The results of the current study are based on a cubic VOI with a side of 2 cm. This is a size typical for clinical MRS that provides a compromise between SNR and localization specificity within a reasonable examination time. However, the results can be extended to any VOI size as long as only the gradient strength is used for changing the volume, i.e. the bandwidths of the RF pulses are kept constant, as in the actual implementation used in the current study. Under this assumption, the results can even be extended to the larger VOI sizes used in MR Spectroscopic imaging (CSI or MRSI), although different effects will be seen for MRSI since the signal is obtained from different voxels rather than from the entire VOI. The chemical shift displacement artifact is, for example, only evident in the voxels close to the border of the VOI, while voxels in the center of the VOI is free from this artifact due to the spatial encoding.

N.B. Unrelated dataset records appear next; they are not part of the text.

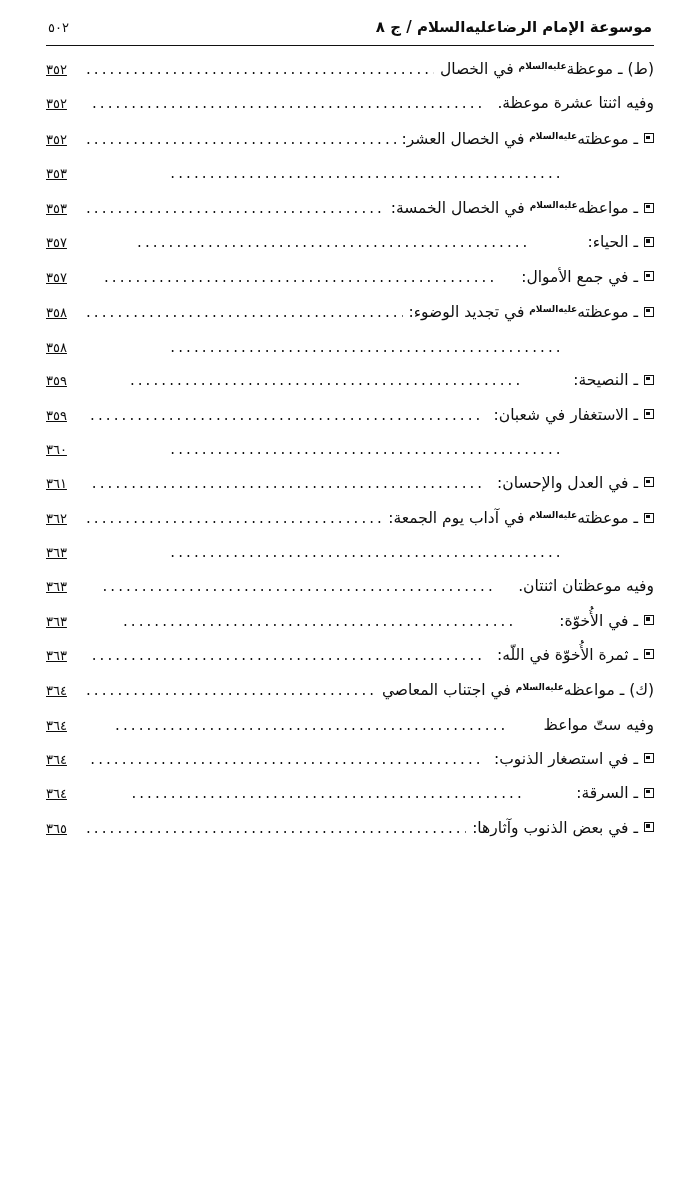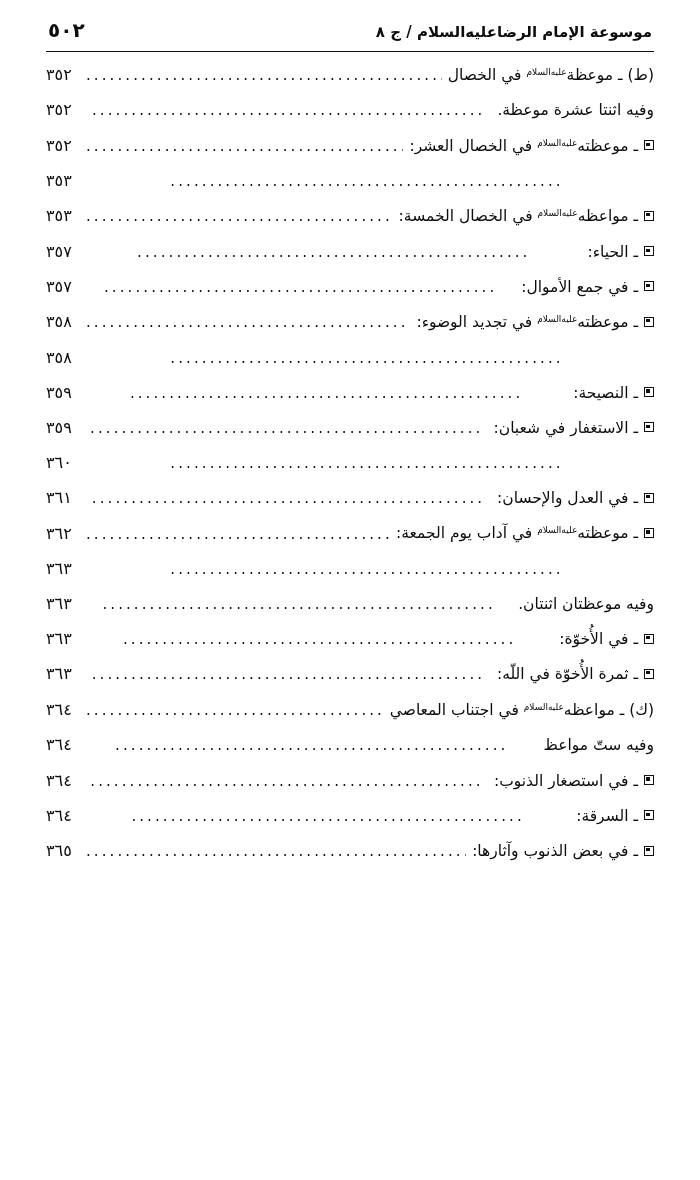"٥٠٢" .header-page { font-size: 20px -> 13px; font-weight: 700 -> 400 }
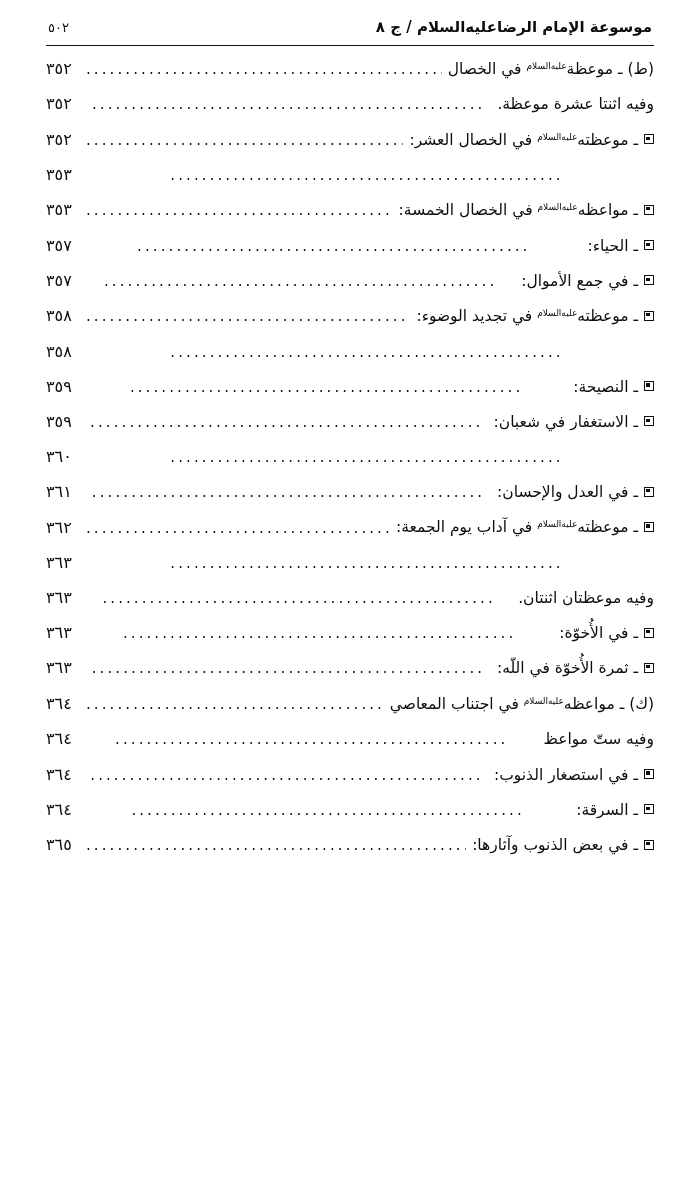"٣٥٢" .toc-page { font-size: 16px -> 13px; text-decoration: none -> underline }
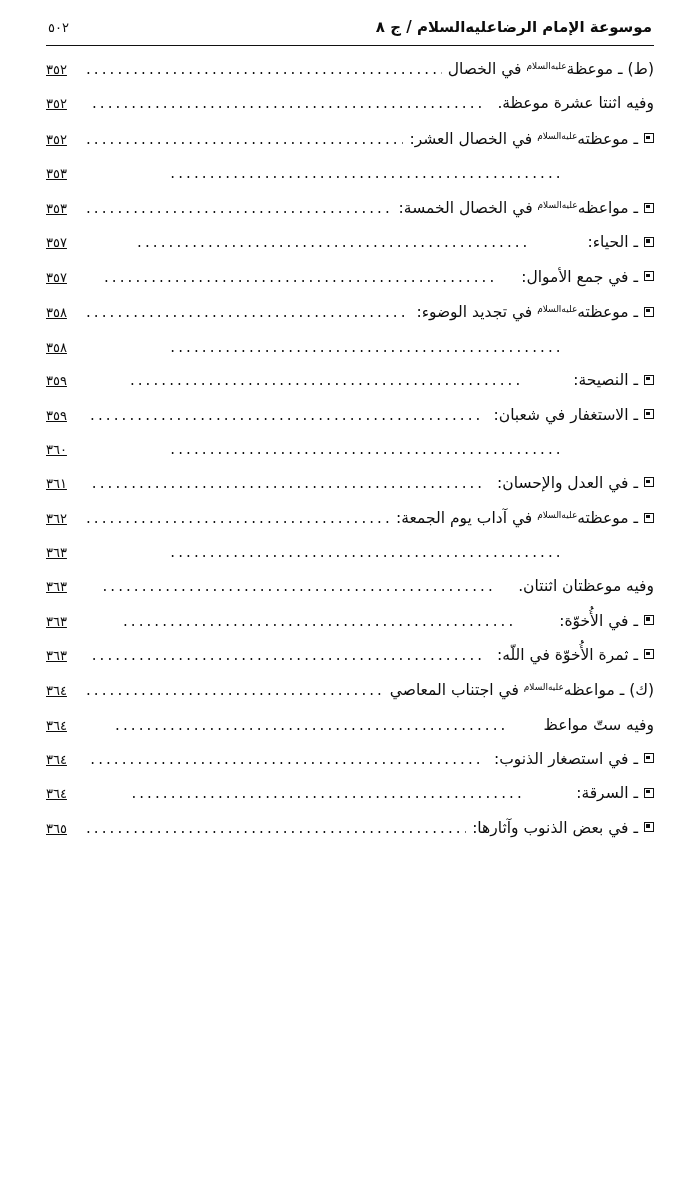"عليه‌السلام" .hon { font-weight: none -> bold }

There are currently several versions of semi-LASER available, where the Philips implementation which was used in this study is one. While some results may depend on the particular implementation, the general results should be applicable to other similar implementations as well, which is important for example in the case of a future consensus implementation [28].

In conclusion, the inclusion of the shaped RF pulses and magnetic field gradients in the simulation of basis sets for semi-LASER is only important for strongly coupled metabolites. If computational time is a limiting factor, simple simulations with hard RF pulses can provide almost as accurate metabolite quantification as those that include the chemical-shift related displacement. This is in contrast to PRESS where a substantial improvement in metabolite quantification accuracy could be seen when including shaped RF pulses and magnetic field gradients in the simulation.